* Exercise description
Among the lines of the records below, copy those that hold the word "gradient".

* Data provided
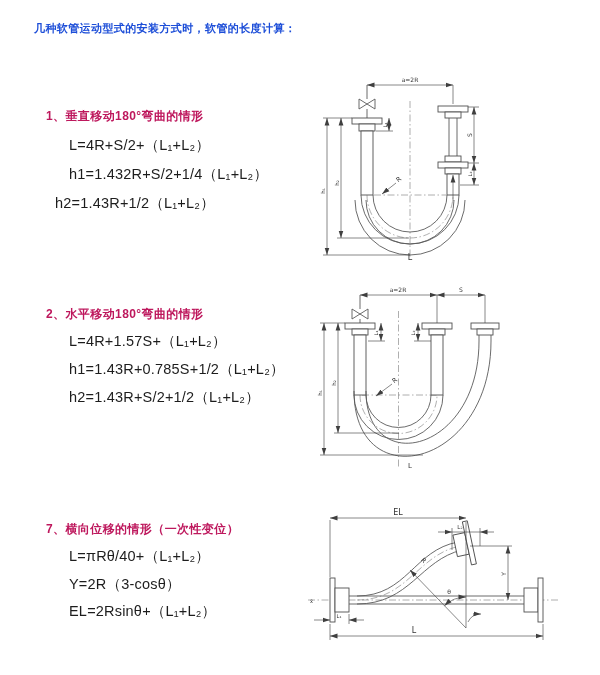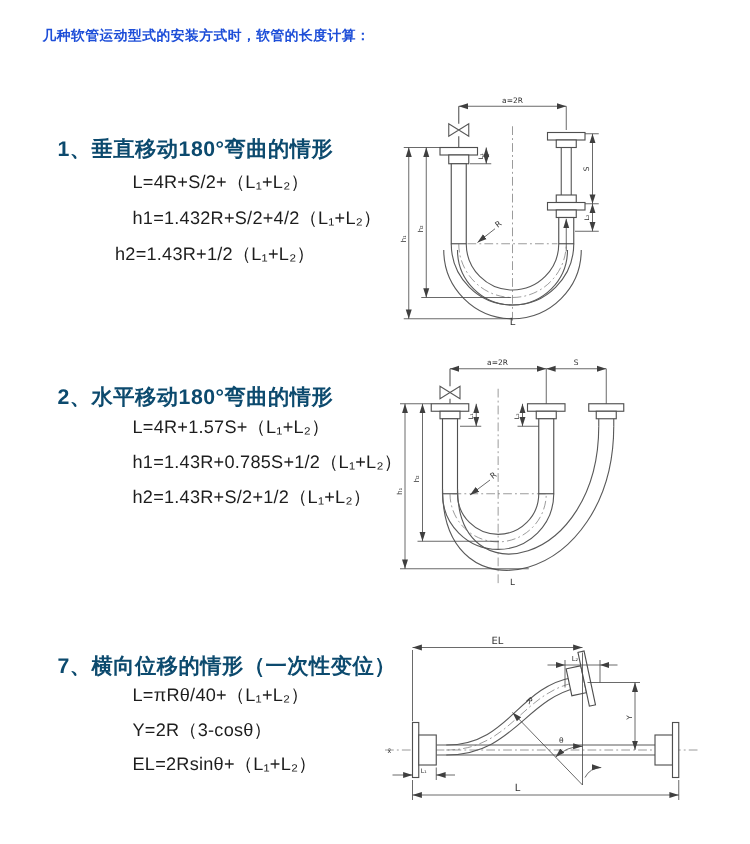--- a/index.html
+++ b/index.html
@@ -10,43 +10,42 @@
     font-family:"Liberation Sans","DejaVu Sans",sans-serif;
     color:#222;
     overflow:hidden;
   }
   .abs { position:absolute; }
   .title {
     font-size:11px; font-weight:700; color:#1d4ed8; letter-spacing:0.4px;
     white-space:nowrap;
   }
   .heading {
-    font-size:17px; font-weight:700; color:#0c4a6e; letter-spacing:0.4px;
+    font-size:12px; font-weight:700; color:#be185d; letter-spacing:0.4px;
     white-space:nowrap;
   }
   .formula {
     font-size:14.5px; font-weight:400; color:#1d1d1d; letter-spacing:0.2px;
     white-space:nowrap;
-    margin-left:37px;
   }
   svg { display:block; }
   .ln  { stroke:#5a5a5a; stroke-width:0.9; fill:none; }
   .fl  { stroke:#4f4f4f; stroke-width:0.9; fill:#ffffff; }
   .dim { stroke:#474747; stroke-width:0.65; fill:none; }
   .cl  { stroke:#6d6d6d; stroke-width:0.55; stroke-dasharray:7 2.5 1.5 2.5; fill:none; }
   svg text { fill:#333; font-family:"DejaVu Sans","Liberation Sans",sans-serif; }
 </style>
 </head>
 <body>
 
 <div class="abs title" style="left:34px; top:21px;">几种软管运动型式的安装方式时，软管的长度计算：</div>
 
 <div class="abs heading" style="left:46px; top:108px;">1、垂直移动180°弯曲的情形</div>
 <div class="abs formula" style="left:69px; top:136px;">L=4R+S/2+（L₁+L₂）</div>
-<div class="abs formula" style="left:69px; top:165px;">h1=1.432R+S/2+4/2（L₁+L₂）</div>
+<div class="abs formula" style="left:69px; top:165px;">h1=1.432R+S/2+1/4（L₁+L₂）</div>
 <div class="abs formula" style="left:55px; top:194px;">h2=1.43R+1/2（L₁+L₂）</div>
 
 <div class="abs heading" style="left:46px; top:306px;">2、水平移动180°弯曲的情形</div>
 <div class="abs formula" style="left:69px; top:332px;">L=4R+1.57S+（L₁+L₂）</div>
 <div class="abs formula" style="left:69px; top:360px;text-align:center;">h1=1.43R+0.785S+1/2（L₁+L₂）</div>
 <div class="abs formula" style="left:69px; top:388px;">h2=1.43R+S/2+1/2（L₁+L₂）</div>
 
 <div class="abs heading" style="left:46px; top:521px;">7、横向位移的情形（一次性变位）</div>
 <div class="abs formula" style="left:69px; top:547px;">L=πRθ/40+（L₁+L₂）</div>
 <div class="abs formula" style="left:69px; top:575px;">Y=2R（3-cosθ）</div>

---

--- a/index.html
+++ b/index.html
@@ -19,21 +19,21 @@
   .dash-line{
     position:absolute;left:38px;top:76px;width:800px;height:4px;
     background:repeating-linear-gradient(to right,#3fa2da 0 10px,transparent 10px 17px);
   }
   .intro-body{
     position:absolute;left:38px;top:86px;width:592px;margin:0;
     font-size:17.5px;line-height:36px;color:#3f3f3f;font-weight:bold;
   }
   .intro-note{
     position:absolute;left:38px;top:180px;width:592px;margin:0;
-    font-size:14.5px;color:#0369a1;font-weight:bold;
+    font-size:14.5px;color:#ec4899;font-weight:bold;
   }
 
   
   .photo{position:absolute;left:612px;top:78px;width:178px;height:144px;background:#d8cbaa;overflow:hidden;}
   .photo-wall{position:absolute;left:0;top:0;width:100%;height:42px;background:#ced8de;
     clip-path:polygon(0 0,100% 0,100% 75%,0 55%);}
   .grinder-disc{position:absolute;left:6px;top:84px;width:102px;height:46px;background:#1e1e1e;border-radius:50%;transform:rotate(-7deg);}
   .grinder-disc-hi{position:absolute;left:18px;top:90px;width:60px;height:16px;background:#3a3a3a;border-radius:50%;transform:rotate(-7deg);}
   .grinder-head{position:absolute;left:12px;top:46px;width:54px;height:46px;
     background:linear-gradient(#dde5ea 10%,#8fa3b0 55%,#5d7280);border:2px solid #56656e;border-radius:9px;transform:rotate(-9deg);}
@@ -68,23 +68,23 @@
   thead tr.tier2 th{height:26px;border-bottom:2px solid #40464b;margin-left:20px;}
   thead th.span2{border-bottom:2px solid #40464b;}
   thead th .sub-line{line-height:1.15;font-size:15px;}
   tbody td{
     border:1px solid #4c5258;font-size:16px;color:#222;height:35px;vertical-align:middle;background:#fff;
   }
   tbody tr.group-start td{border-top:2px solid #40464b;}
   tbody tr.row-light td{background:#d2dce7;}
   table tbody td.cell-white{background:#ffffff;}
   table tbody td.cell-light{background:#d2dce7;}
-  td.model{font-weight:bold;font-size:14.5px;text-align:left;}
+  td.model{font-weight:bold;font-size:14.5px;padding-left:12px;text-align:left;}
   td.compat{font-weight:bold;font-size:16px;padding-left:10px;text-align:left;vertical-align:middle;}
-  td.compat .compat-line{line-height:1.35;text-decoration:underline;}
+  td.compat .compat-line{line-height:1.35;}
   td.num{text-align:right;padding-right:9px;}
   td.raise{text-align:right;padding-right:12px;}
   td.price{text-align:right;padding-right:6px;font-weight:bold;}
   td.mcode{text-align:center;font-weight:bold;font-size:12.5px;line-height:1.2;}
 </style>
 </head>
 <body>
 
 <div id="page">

...

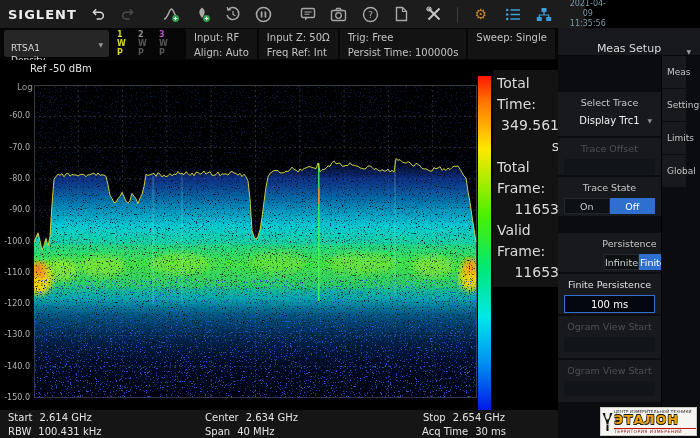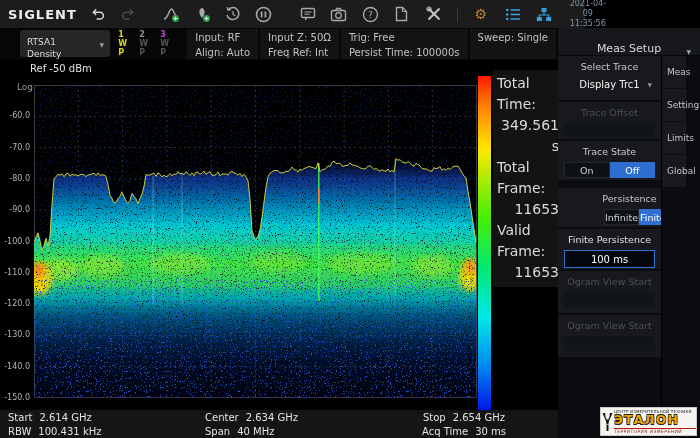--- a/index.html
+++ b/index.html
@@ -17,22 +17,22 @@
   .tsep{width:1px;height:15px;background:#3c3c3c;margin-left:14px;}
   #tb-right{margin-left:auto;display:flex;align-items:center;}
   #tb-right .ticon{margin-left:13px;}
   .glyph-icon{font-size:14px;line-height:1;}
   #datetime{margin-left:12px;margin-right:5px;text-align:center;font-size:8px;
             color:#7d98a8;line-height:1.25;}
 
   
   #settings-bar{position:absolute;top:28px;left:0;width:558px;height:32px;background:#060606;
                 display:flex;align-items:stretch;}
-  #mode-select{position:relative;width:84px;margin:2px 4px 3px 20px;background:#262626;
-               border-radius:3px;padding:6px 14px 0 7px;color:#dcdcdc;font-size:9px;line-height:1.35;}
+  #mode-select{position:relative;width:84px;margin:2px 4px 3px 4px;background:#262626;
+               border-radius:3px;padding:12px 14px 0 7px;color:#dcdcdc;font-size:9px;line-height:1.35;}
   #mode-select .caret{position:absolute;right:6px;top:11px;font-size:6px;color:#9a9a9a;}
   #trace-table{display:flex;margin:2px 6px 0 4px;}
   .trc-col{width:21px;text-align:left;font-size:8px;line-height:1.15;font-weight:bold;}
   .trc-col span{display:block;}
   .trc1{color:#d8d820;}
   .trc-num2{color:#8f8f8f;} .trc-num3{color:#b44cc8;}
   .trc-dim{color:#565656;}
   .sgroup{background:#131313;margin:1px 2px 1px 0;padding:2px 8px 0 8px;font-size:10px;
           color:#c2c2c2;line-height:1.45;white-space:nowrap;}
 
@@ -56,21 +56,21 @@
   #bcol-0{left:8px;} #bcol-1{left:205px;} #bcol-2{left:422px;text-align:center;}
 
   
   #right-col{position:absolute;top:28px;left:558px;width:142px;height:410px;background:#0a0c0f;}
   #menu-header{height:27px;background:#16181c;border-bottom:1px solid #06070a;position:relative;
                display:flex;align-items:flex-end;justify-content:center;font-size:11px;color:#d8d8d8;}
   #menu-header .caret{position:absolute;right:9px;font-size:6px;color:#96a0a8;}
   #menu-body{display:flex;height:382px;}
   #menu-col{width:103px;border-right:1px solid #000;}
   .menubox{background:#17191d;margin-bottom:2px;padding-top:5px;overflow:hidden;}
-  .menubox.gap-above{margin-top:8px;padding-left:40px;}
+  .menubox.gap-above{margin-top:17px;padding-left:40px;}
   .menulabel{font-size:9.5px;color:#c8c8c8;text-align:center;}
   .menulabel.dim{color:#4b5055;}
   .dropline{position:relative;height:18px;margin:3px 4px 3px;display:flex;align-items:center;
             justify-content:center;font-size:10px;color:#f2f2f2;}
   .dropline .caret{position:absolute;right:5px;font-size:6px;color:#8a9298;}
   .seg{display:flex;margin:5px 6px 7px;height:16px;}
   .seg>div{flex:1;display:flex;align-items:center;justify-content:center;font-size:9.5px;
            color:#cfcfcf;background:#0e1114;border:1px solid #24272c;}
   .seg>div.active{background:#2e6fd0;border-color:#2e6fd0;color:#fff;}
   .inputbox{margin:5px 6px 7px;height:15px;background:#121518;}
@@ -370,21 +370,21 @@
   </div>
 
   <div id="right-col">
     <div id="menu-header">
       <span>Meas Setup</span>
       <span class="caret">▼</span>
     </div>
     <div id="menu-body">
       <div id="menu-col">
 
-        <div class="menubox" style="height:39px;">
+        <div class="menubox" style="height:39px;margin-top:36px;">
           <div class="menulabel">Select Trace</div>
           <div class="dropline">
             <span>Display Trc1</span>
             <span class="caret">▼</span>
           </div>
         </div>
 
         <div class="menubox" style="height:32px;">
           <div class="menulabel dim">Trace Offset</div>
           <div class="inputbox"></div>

* Task response
     background:repeating-linear-gradient(to right,#3fa2da 0 10px,transparent 10px 17px);
     background:linear-gradient(#dde5ea 10%,#8fa3b0 55%,#5d7280);border:2px solid #56656e;border-radius:9px;transform:rotate(-9deg);}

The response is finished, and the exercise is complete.